- Your objective -
Could you print exactly the lines from the one that contains "html: <tr> <td>I" to the end of the data, both ends included, and nothing else? Skip the pictures.

- Supplied information -

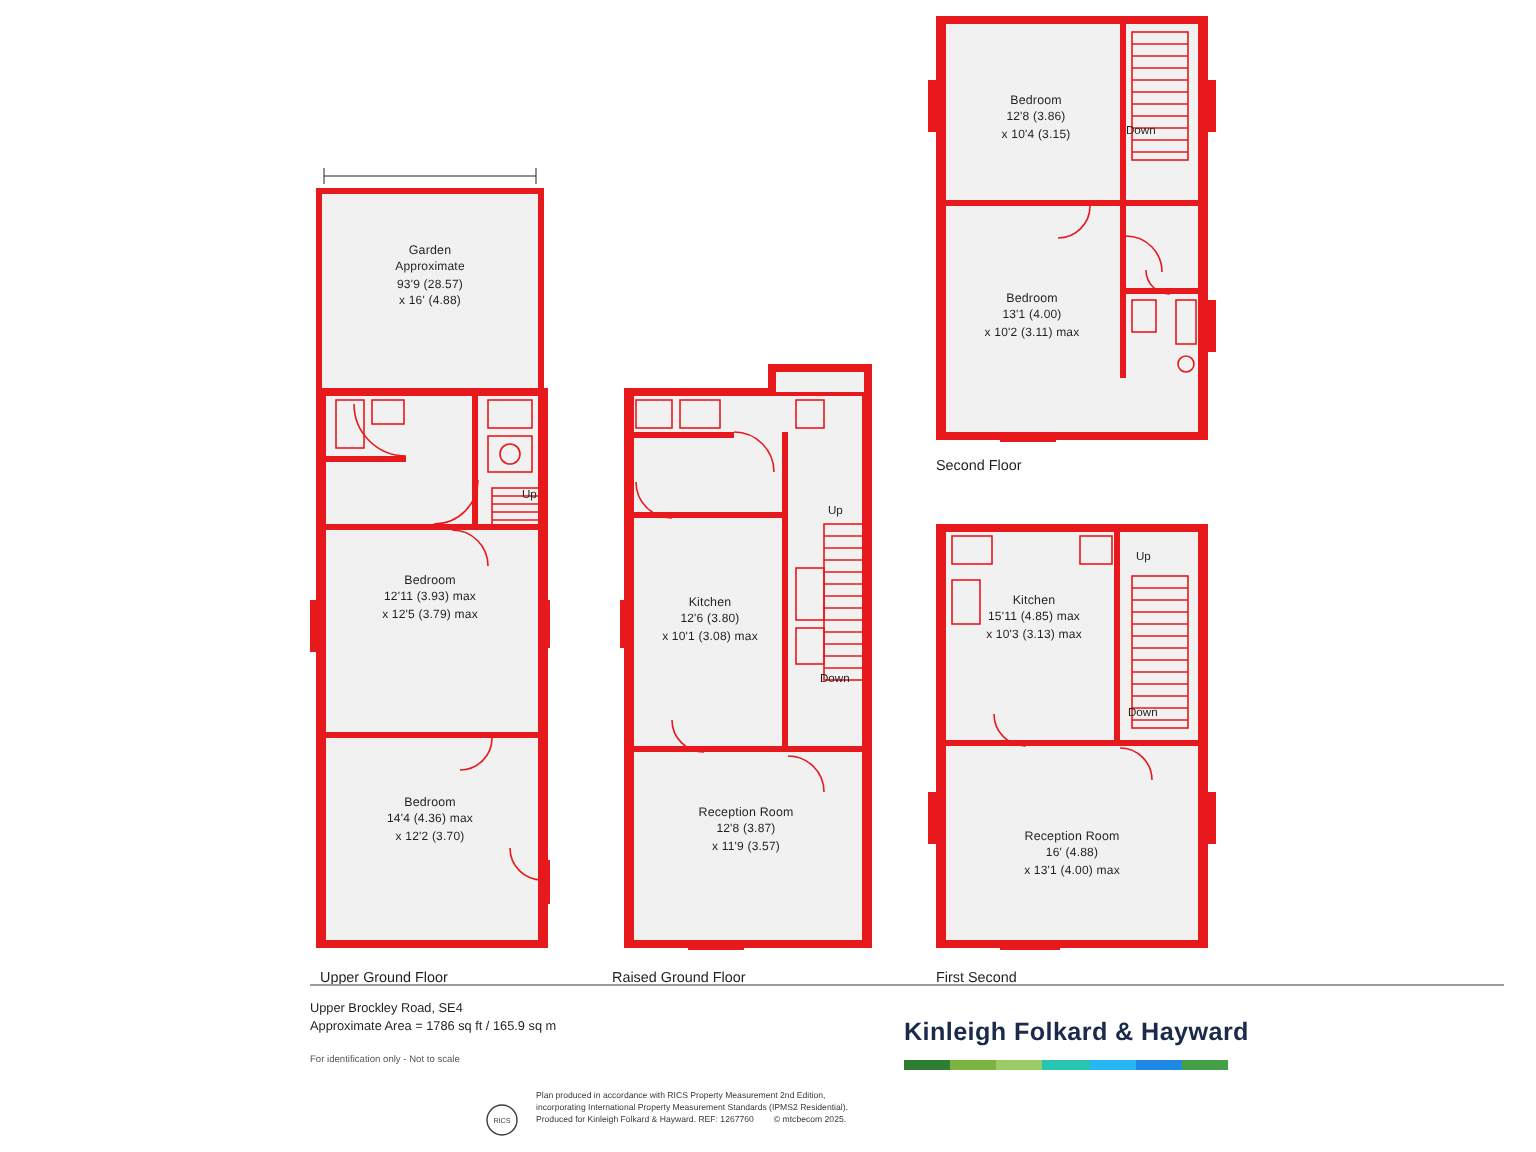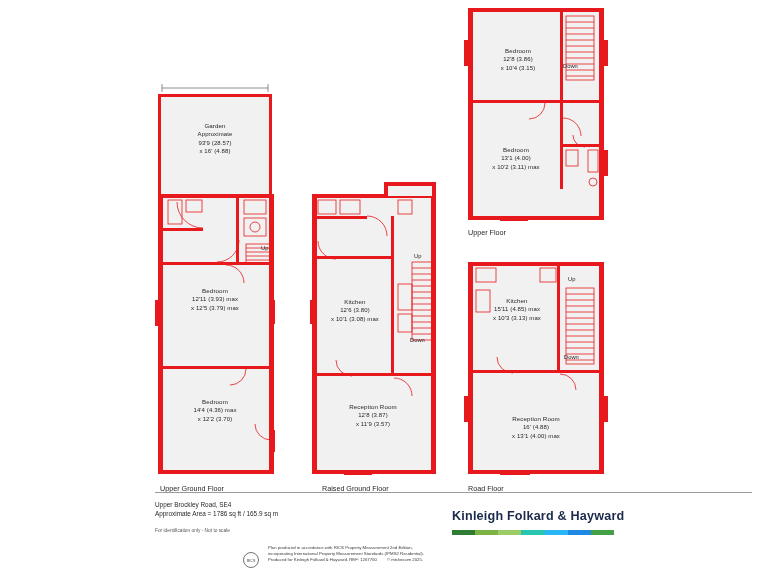"Upper Floor" div.floor-title { text: Upper -> Second }
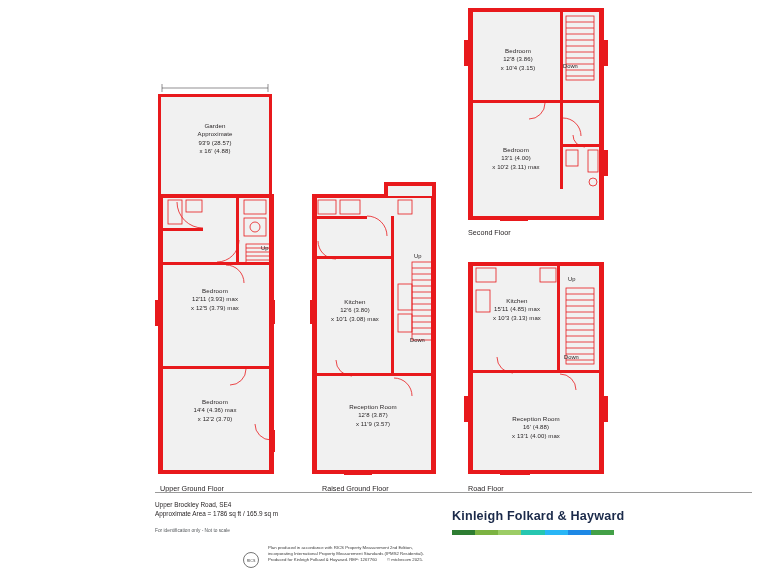"Raised Ground Floor" div.floor-title { left: 322px -> 306px }
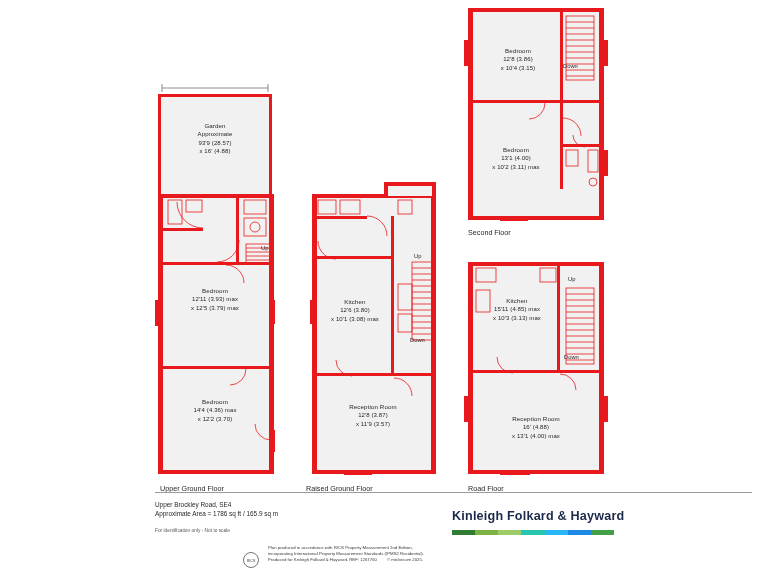"Road Floor" div.floor-title { text: Road Floor -> First Second }
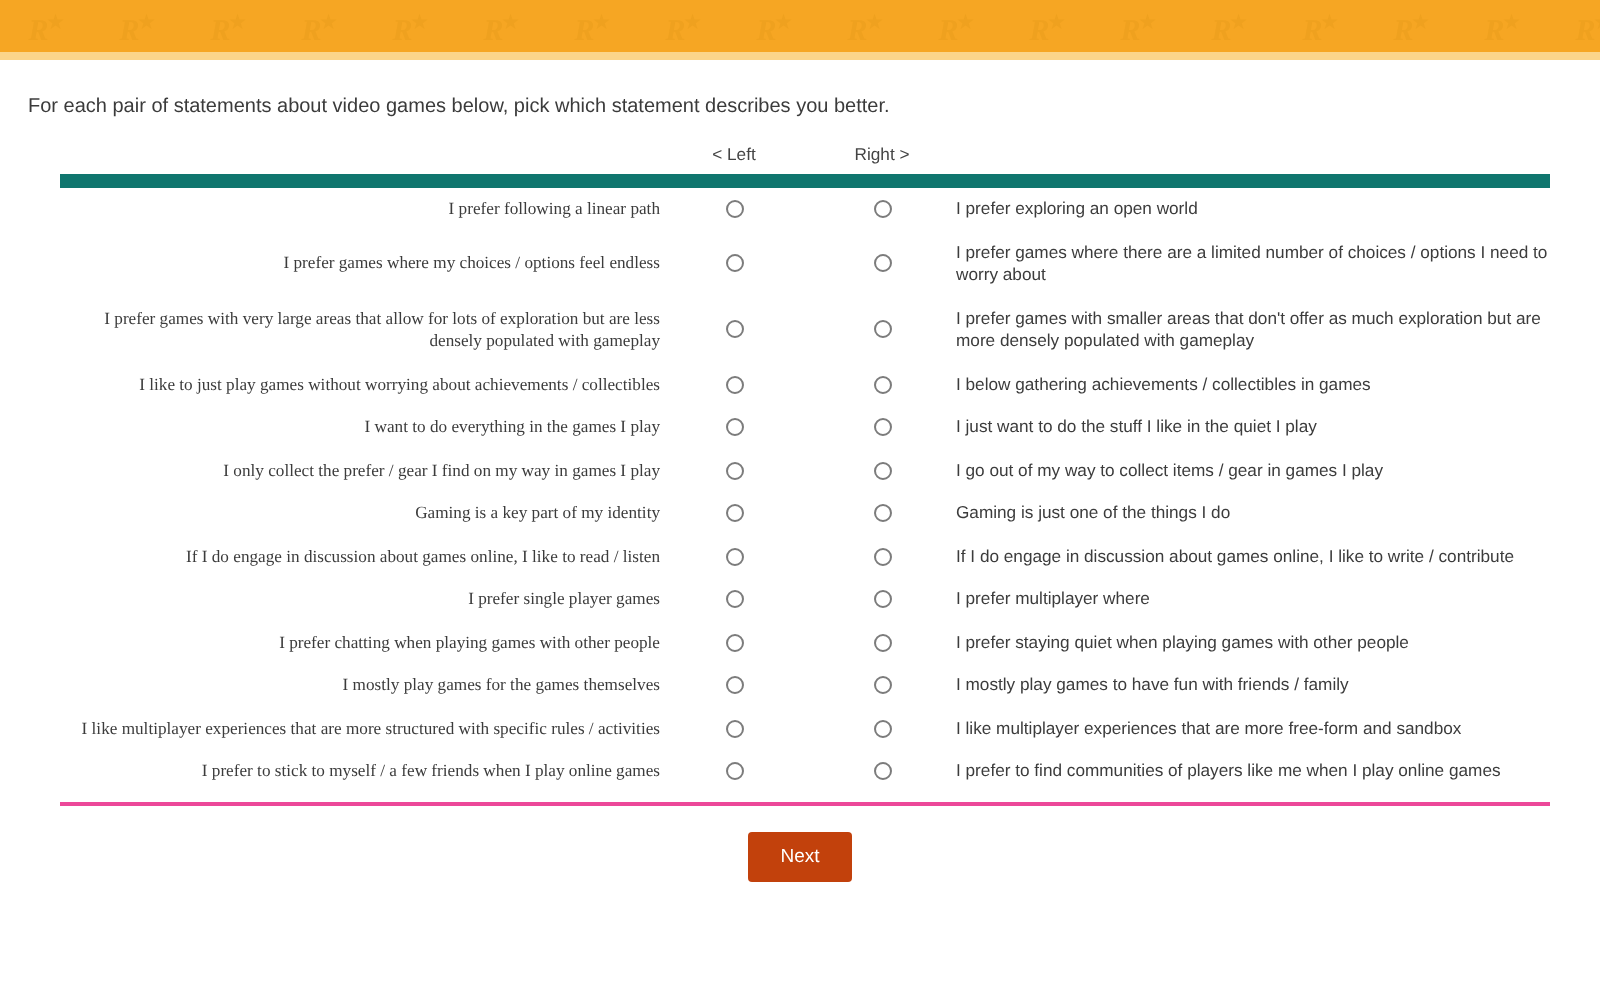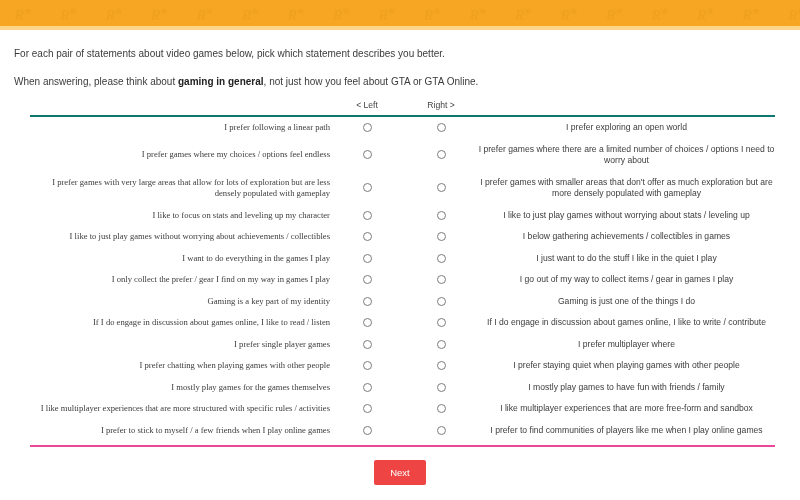"When answering, please think about" p.intro-line { html: <p> <span>When answering, please think about </span><b>gaming in general</b><span>, not just how you feel about GTA or GTA Online.</span> </p> -> none }
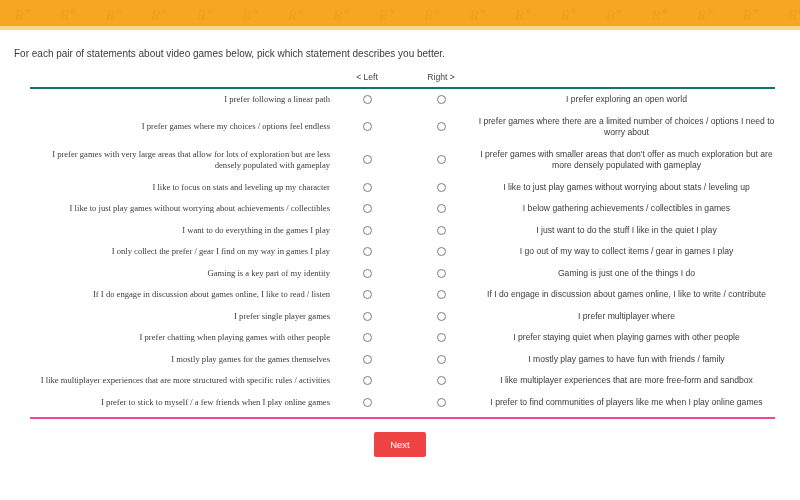"< Left" table#matrix thead th { border-bottom: 2px solid #0f766e -> 7px solid #0f766e }
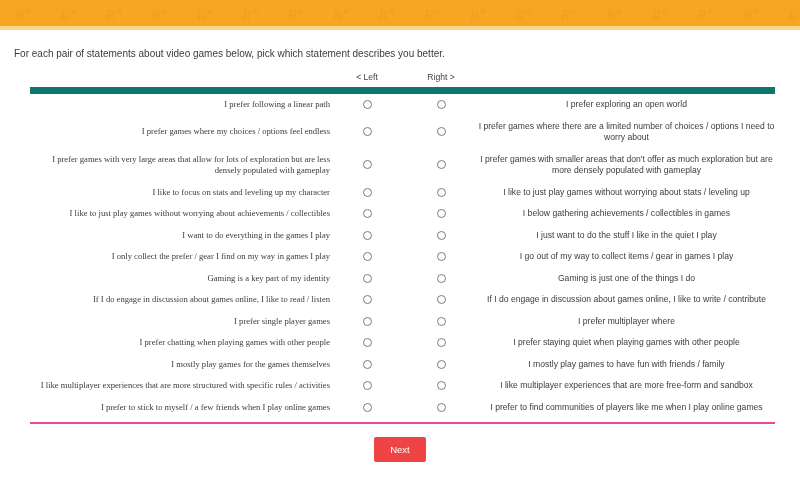"I prefer exploring an open" td.stmt-right { text-align: center -> left }
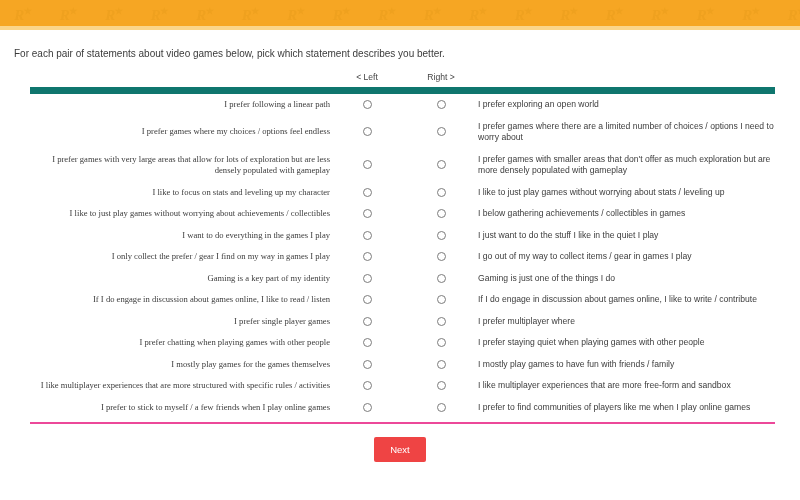"I like to focus on" tr { html: <tr> <td>I like to focus on stats and leveling up my character</td> <td><span></span></td> <td><span></span></td> <td>I like to just play games without worrying about stats / leveling up</td> </tr> -> none }
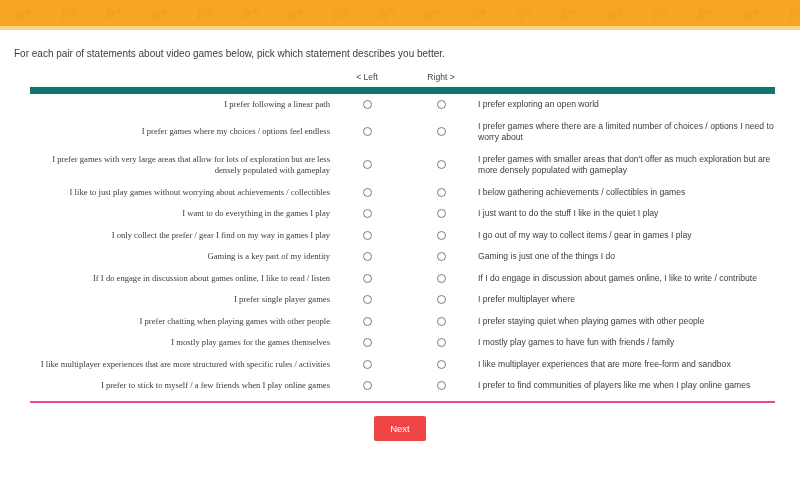"Next" #next-button { background: #ef4444 -> #c2410c }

- Result -
"I like to focus on" tr { html: <tr> <td>I like to focus on stats and leveling up my character</td> <td><span></span></td> <td><span></span></td> <td>I like to just play games without worrying about stats / leveling up</td> </tr> -> none }
"Next" #next-button { background: #ef4444 -> #c2410c }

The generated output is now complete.